I had already soaked myself with very strong lotion to protect myself.  It took me five minutes to rub it in because I looked like a VERY white man who should not be allowed out in public.  Making the trek towards the sand I remembered some of the nightmarish days of my past when I was lugging tons of stuff to the beach while walking on hot coals(or sand).  My hat protected my head, but I could feel the sun burning on me, when will it stop?

When the umbrella was put in the sand I quickly found the shade and sat on the blanket, waiting for us to leave.  It had been five minutes and as of then, the sun was winning.  I did relax a little since there was a breeze, no flies, and a limited amount of people.  I left my book in the car, but I didn't want to trek back there to get it, because of the sun, but after an hour or so I made the journey back. I I found some shade on the walk and stood for a couple minutes-to rest.

I did make my way into the water with my shirt and hat still on.  There were no rocks in the water and it wasn't cold either, but still the sun burned.  Back to the blanket I went where I found that the shade was moving quickly and the water was getting closer to the blanket.
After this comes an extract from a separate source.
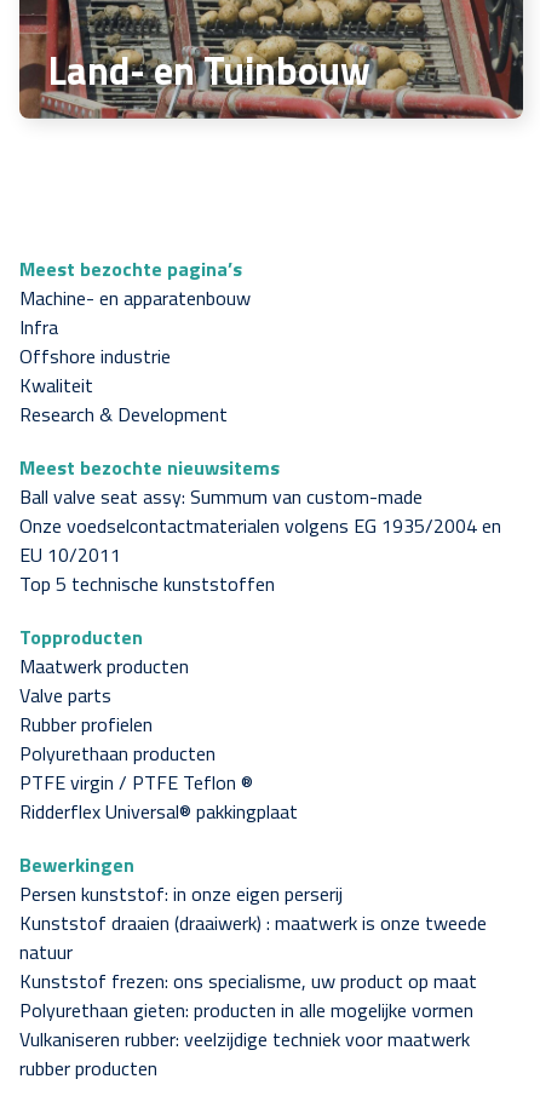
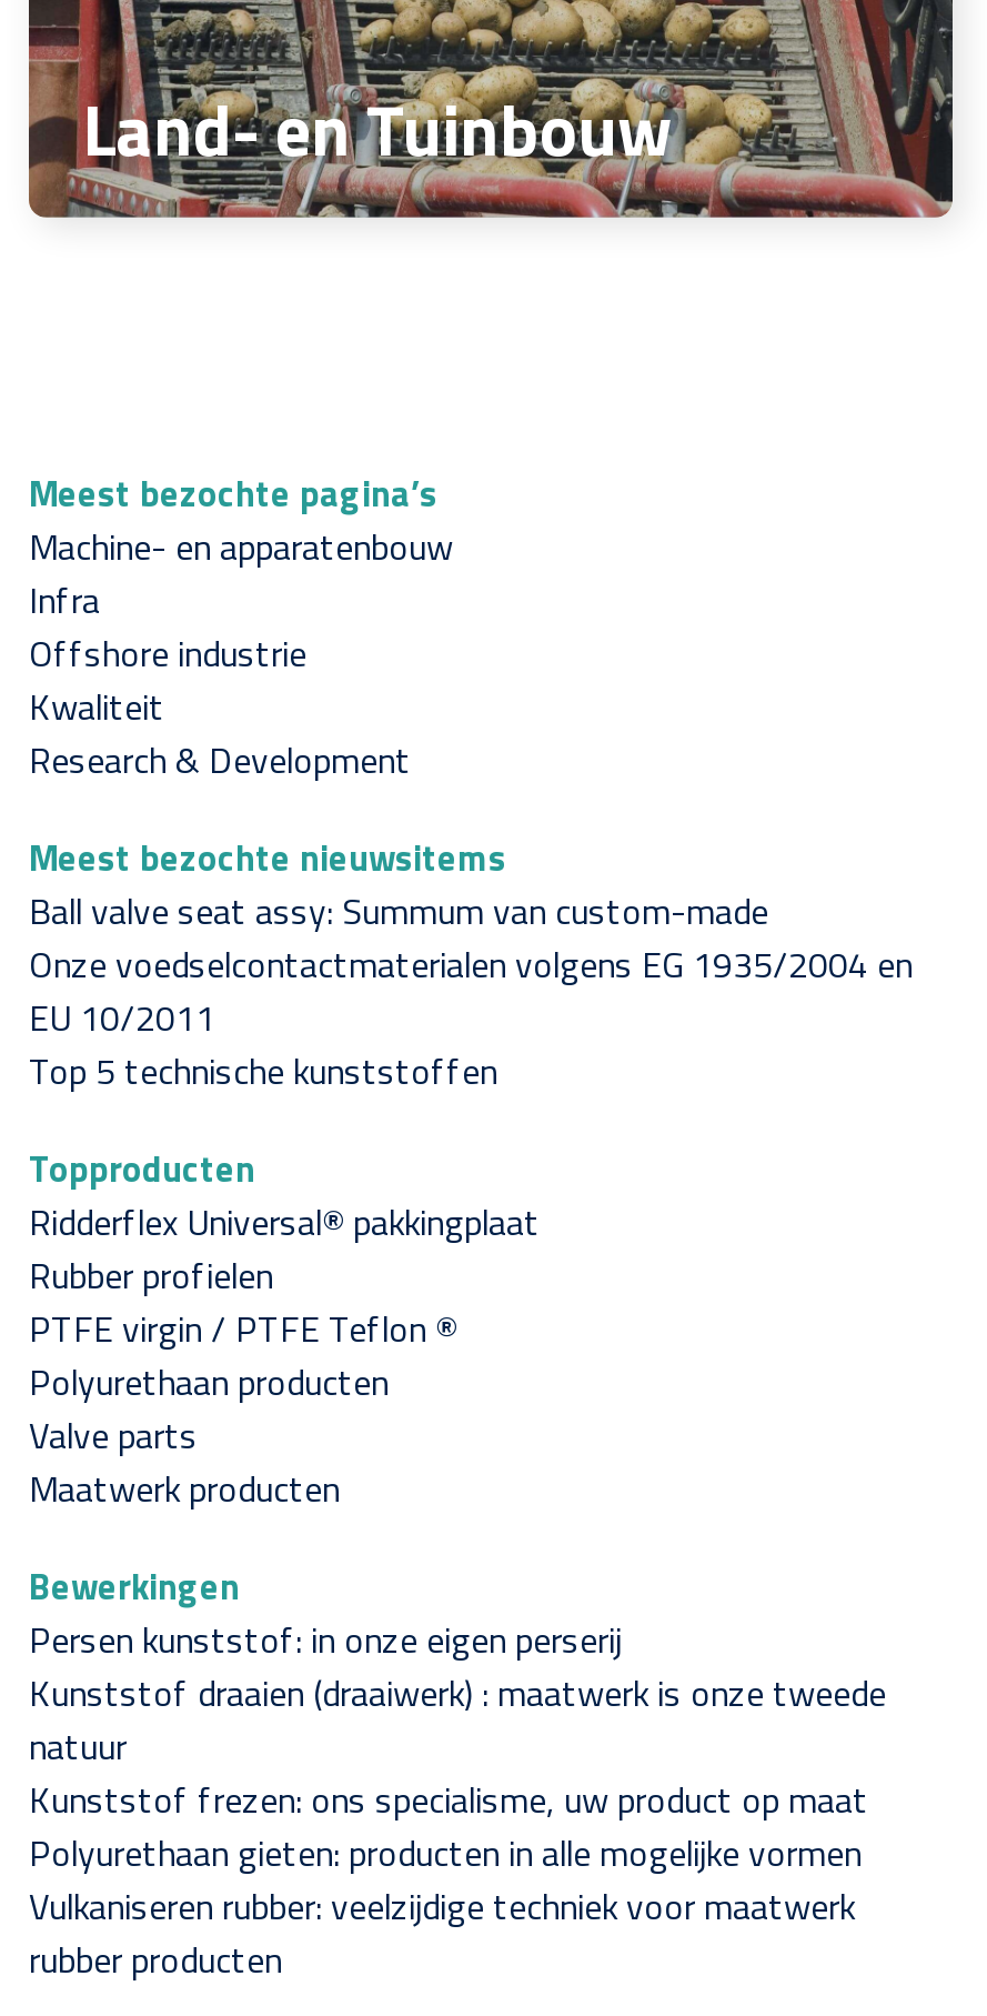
moved [19,652,189,681] -> [29,1462,340,1516]: Maatwerk producten
moved [19,681,298,826] -> [29,1196,540,1462]: Valve parts | Rubber profielen | Polyurethaan producten | PTFE virgin / PTFE Teflon ® | Ridderflex Universal® pakkingplaat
Fortunately, it was time to go-two and a half hours later, my first trip to the beach in years.  I escaped without any sunburn, so I win!

The plan for July 4th is to spend SIX OR SEVEN hours at the beach.  The forecast the night before unfortunately, was for rain all morning.  I woke up today to beautiful, sunny skies.  And so the battle continues-what am I going to do for SIX hours on the beach?

"Are You The Beer Guy?"

I think a lot of people have trouble believing the old phrase "never say never."  It's hard to believe that just about anything is possible, but it is.  The next time you doubt that, just think back to the fall of 2016.  Two major events happened within a few weeks of each other and both of them seemed nearly impossible.  The Chicago Cubs won The World Series for the first time in more than one hundred years and Donald Trump, who had never run for any office, was elected President of The United States.  It will probably be a long, long time before two events like this happened so close to each other.

If you had asked me six months ago, is it possible that someone would say these five words to me-"Are you the beer guy?", I would have laughed and said, "no, that would never happen."  Nothing against beer, but I've never been confused with being a "beer guy."  It's not that I don't drink beer, but I've probably had 20-25 beers since I graduated college in 1982.  I can probably recall many of those times I had a beer in the last 36 years.

However, last week, "the impossible" did happen.  I've been delivering boxes to stores, offices and a few homes.  Once a month I usually have a couple small boxes of beer that are delivered to a person's home.  I pulled into the driveway of one home and the guy was out on the porch and he asked me, "are you the beer guy?"  And I chuckled and said, "I am right now."

I am "The Sunshine Man'(my business name), I've been "The Candy Man"(owning candy machines) and a couple times a month I am "The Beer Man."  And, one day I'll be "The Southern Man," but right now, I'm still working on becoming a southerner.